Okuldan edebiyat öğretmeni ve Fenerbahçe’nin kurucu üyesi Enver Yetiker, 1907 yılında şimdi yeni oluşturulmuş Fenerbahçe takımına Galip Bey’i önerir ve böylelikle 17 yaşındayken futbol hayatına başlar.
Futbol hünerinin yanı sıra tenis, hokey, kürek sporlarıyla da ilgilenir Kulaksızoğlu ve akranlarının ortasından basitçe sıyrılarak 1910 yılında kadro kaptanlığına yükselir. Hatta birebir yıl Fenerbahçe kapanma basamağına gelip kulüp liderleri istifa edince kulübe vekaleten başkanlık dahi yapar.
Bu yıllarda Fenerbahçe’ye genç oyuncular bularak ekibi ayakta meblağ ve kendisine yapılan İngiliz ve Rum gruplarına katıl davetlerine ise şöyle yanıt verir:
Ve sahiden Fenerbahçe 1911-1912 İstanbul Ligi’nde namağlup şampiyon olur. 1911-1915 yılları boyunca teknik yöneticilik de yapan Kulaksızoğlu böylelikle Fenerbahçe’nin tarihteki birinci teknik yöneticilerinden biri olarak kadroya ünlü futbolcu Wilhelm Kohlhammer’ı kazandırır.

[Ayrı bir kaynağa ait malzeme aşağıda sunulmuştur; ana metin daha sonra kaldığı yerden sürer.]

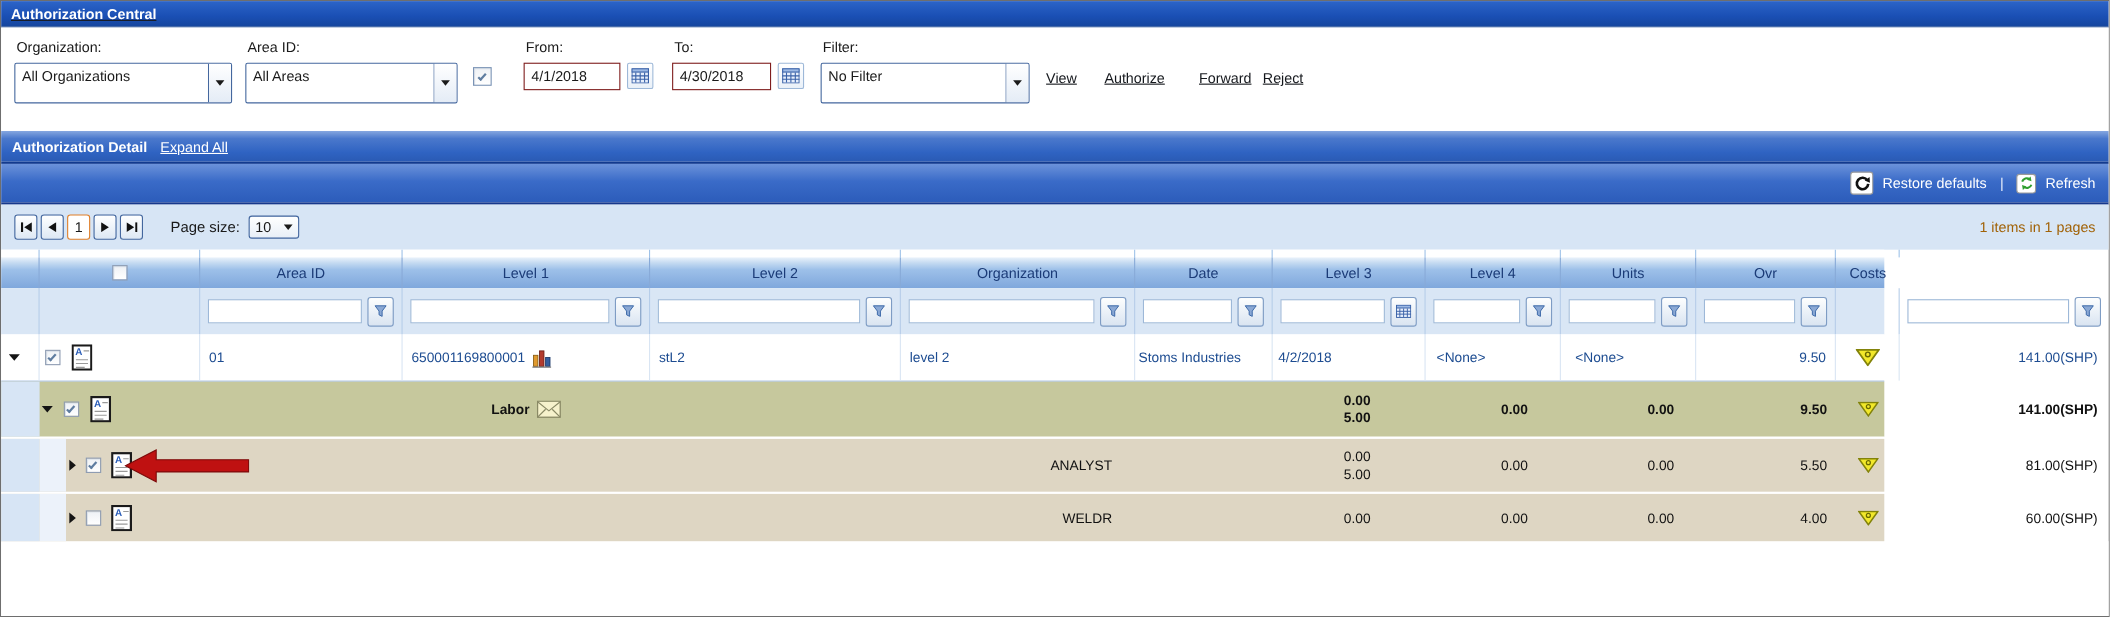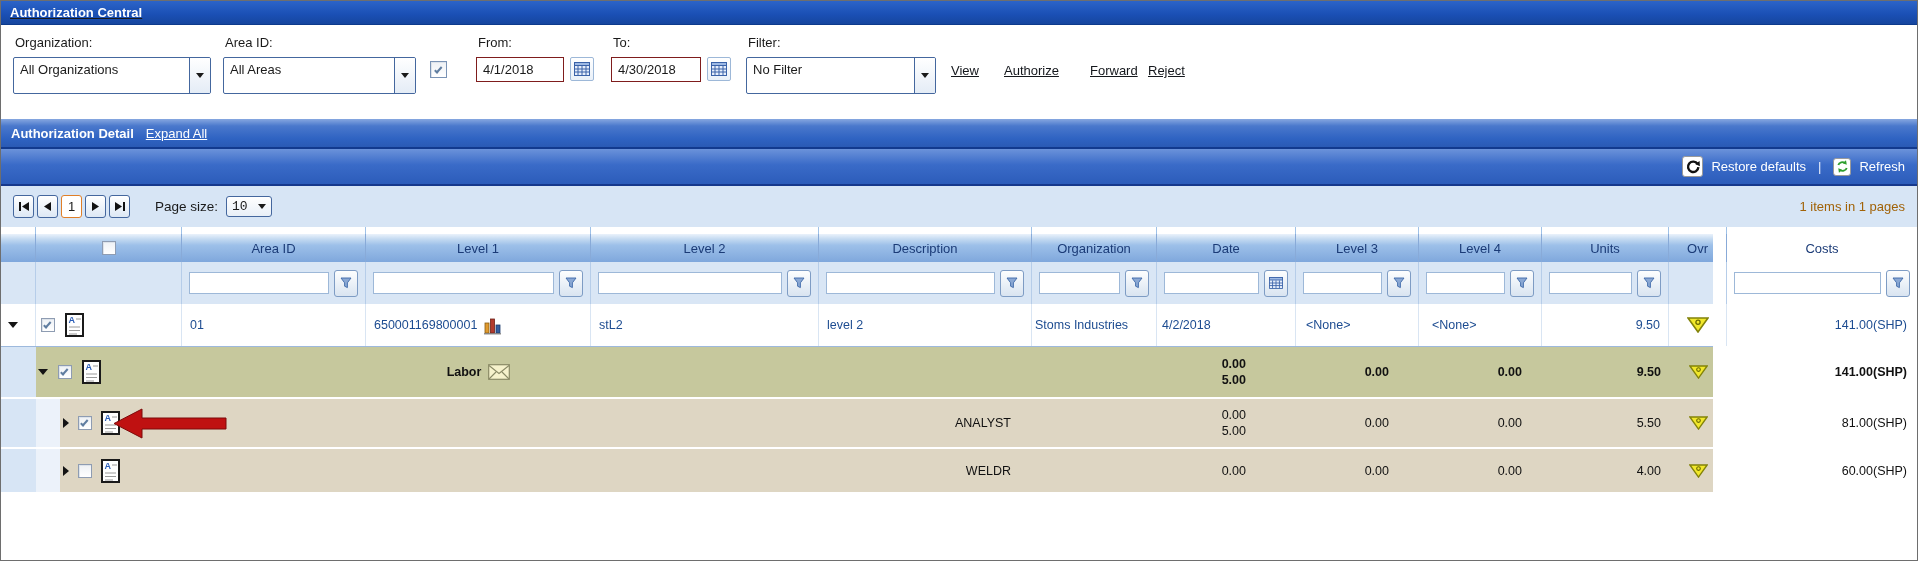--- a/index.html
+++ b/index.html
@@ -43,7 +43,7 @@
   .pgcur { border:1px solid #e07f28; background:#fff; font-size:13px; color:#1a1a1a; }
   .pgsize-label { margin-left:22px; margin-right:8px; font-size:13.5px; }
   .dd-sm { height:21px; width:46px; border:1px solid #44679e; border-radius:3px; background:linear-gradient(180deg,#fff,#e8eff7); display:flex; align-items:center; padding:0 5px; cursor:pointer; }
-  .dd-sm .v { flex:1; font-size:13px;font-family:Liberation Mono, monospace; }
+  .dd-sm .v { flex:1; font-size:13px; }
   .pg-summary { margin-left:auto; font-size:13px; color:#a16207; }
 
   

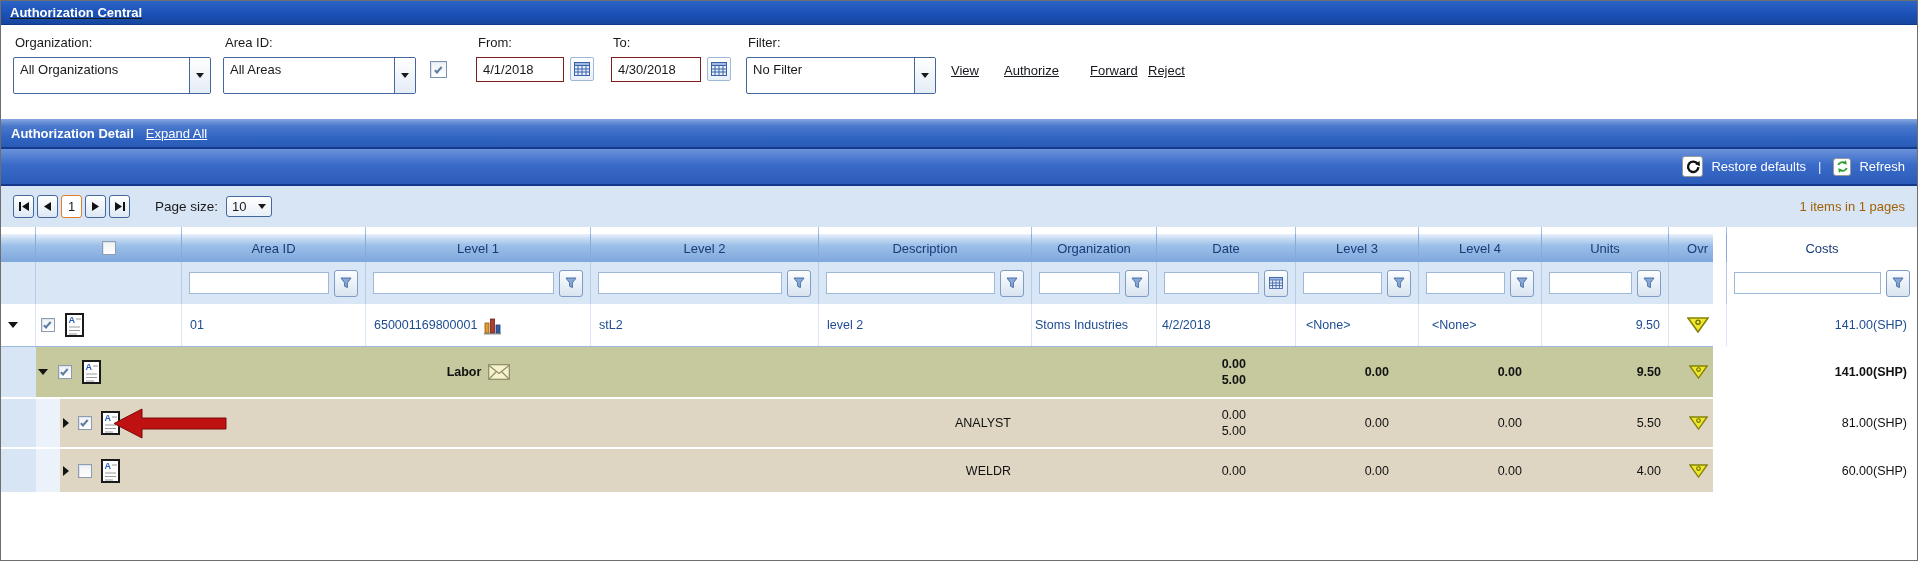--- a/index.html
+++ b/index.html
@@ -240,7 +240,6 @@
       <div class="c">Area ID</div>
       <div class="c">Level 1</div>
       <div class="c">Level 2</div>
-      <div class="c">Description</div>
       <div class="c">Organization</div>
       <div class="c">Date</div>
       <div class="c">Level 3</div>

Takımına futbol alanında tam 17 yıl hizmet veren Galip Beyefendi mesleği boyunca Fenerbahçe formasıyla 5 İstanbul Ligi şampiyonluğu elde eder. Hamle oyuncusu olarak başladığı mesleğini savunma oyuncusu olarak bitiren Kulaksızoğlu, çıktığı 216 maçta 73 gol atar.

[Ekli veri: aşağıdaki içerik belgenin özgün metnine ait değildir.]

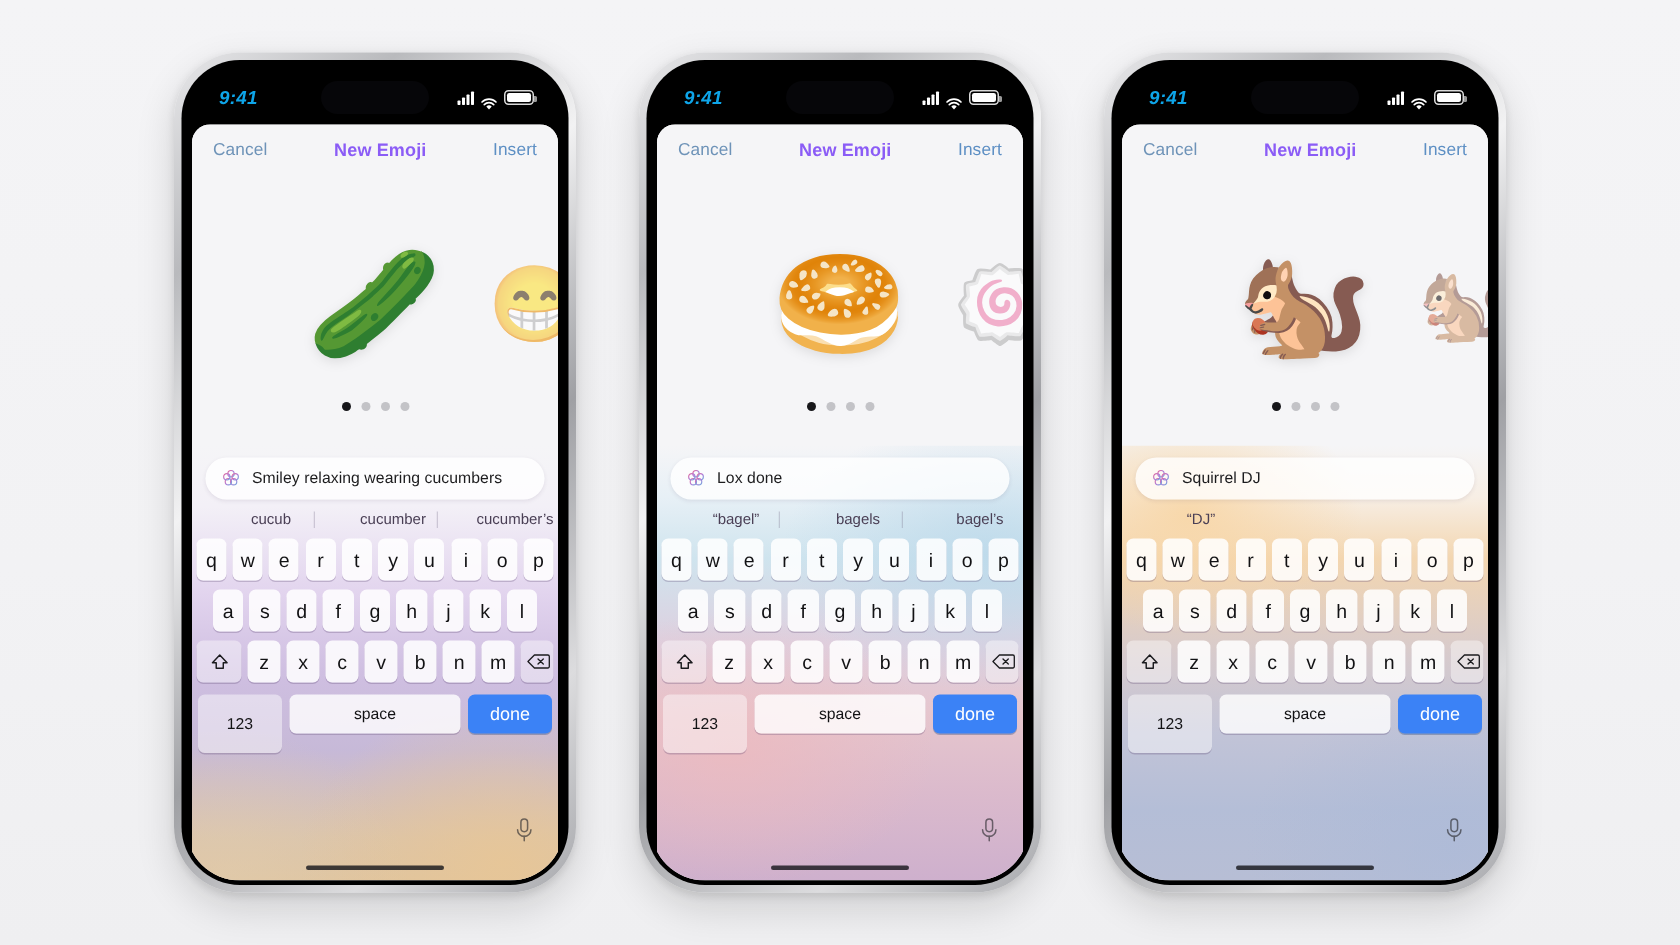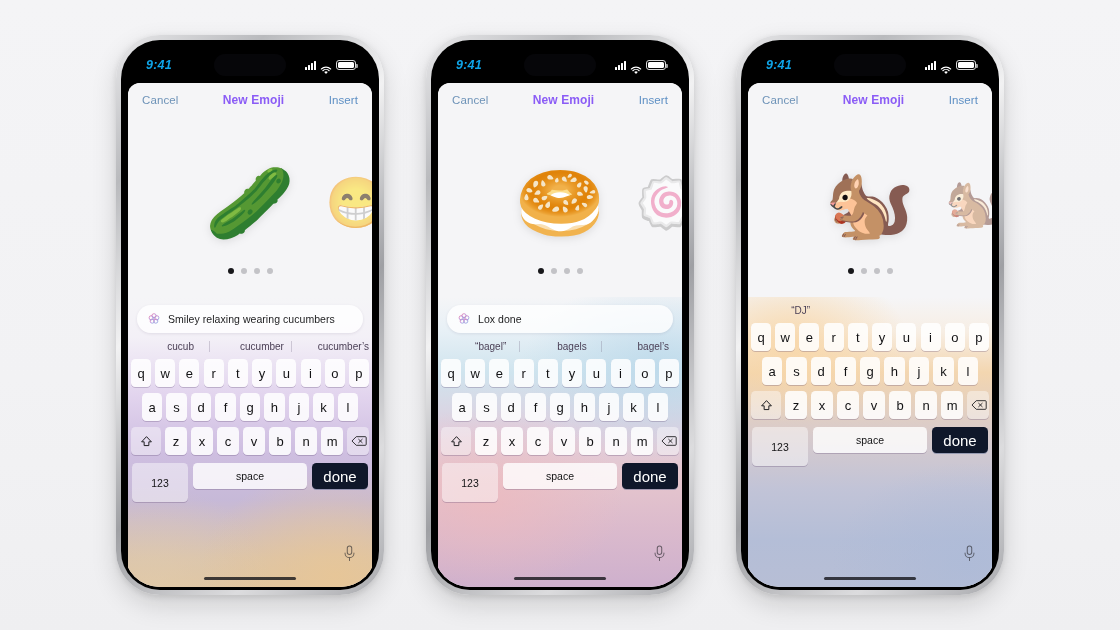--- a/index.html
+++ b/index.html
@@ -658,6 +658,27 @@
             <div class="kb-bg g-warm"></div>
             <div class="kb-content">
 
+              <div class="inputfield">
+                <span class="genmoji-icon">
+                  <svg viewBox="0 0 20 20" width="14" height="14">
+                    <defs>
+                        <linearGradient id="gm" x1="0" y1="0" x2="1" y2="1">
+                      <stop offset="0%" stop-color="#e46b9a"></stop>
+                          <stop offset="50%" stop-color="#b07bd8"></stop>
+                          <stop offset="100%" stop-color="#6fa8dc"></stop>
+                    </linearGradient>
+                      </defs>
+                    <g fill="none" stroke="url(#gm)" stroke-width="1.1">
+                      <circle cx="10" cy="5.4" r="3"></circle>
+                        <circle cx="14" cy="8.3" r="3"></circle>
+                      <circle cx="12.5" cy="13" r="3"></circle>
+                        <circle cx="7.5" cy="13" r="3"></circle>
+                        <circle cx="6" cy="8.3" r="3"></circle>
+                    </g>
+                  </svg>
+                </span>
+                <span class="input-text">Squirrel DJ</span>
+              </div>
 
               <div class="suggestions">
                   <div class="sug">“DJ”</div>

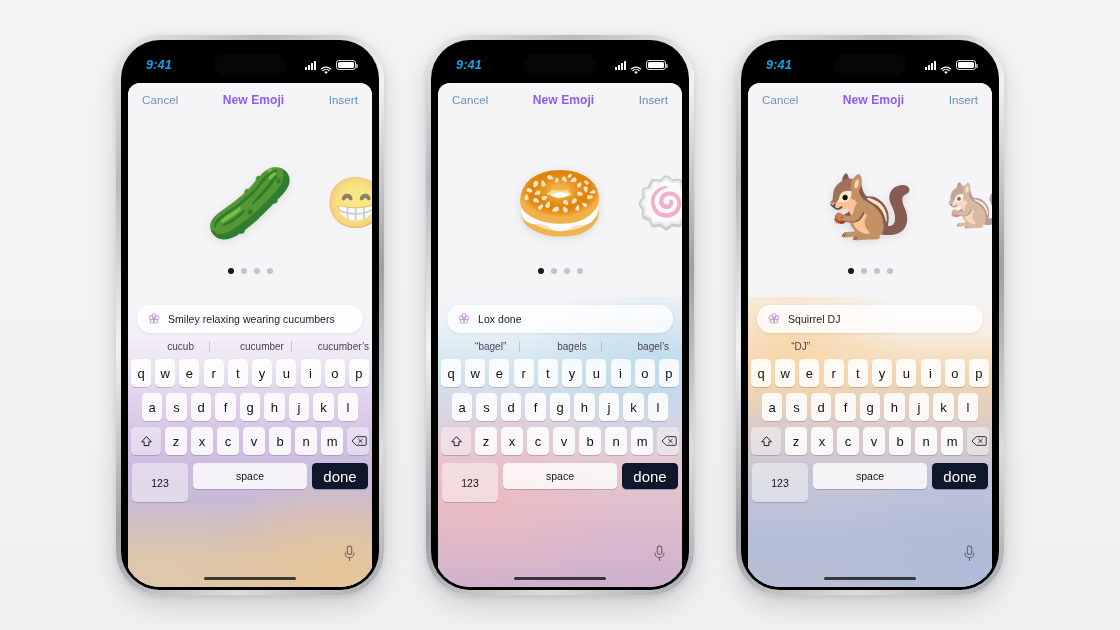--- a/index.html
+++ b/index.html
@@ -273,8 +273,8 @@
   .key.num { flex: 0 0 56px; height: 39px; font-size: 10.5px; background: rgba(255,255,255,.45); }
   .key.space { flex: 1 1 auto; height: 26px; font-size: 10.5px; background: rgba(255,255,255,.80); }
   .key.done {
-    flex: 0 0 56px; height: 26px; font-size: 15px;
-    background: #0f172a; color: #fff; font-weight: 500;
+    flex: 0 0 56px; height: 26px; font-size: 12px;
+    background: #3b82f6; color: #fff; font-weight: 500;
     box-shadow: 0 1px 0 rgba(40,70,120,.35);
   }
   .shift-ic, .del-ic { width: 15px; height: 13px; }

Futbolculuk, teknik yöneticilik, başkanlığın yanında tenis, hokey ve kürek gruplarında Fenerbahçe’ye hizmet eden ve tam manasıyla bir sportmen olan Galip Kulaksızoğlu 1939 yılında, genç bir yaşta ortamızdan ayrılır lakin kendisi bilhassa Fenerbahçelilerin gönlünde bir efsane olarak yaşar.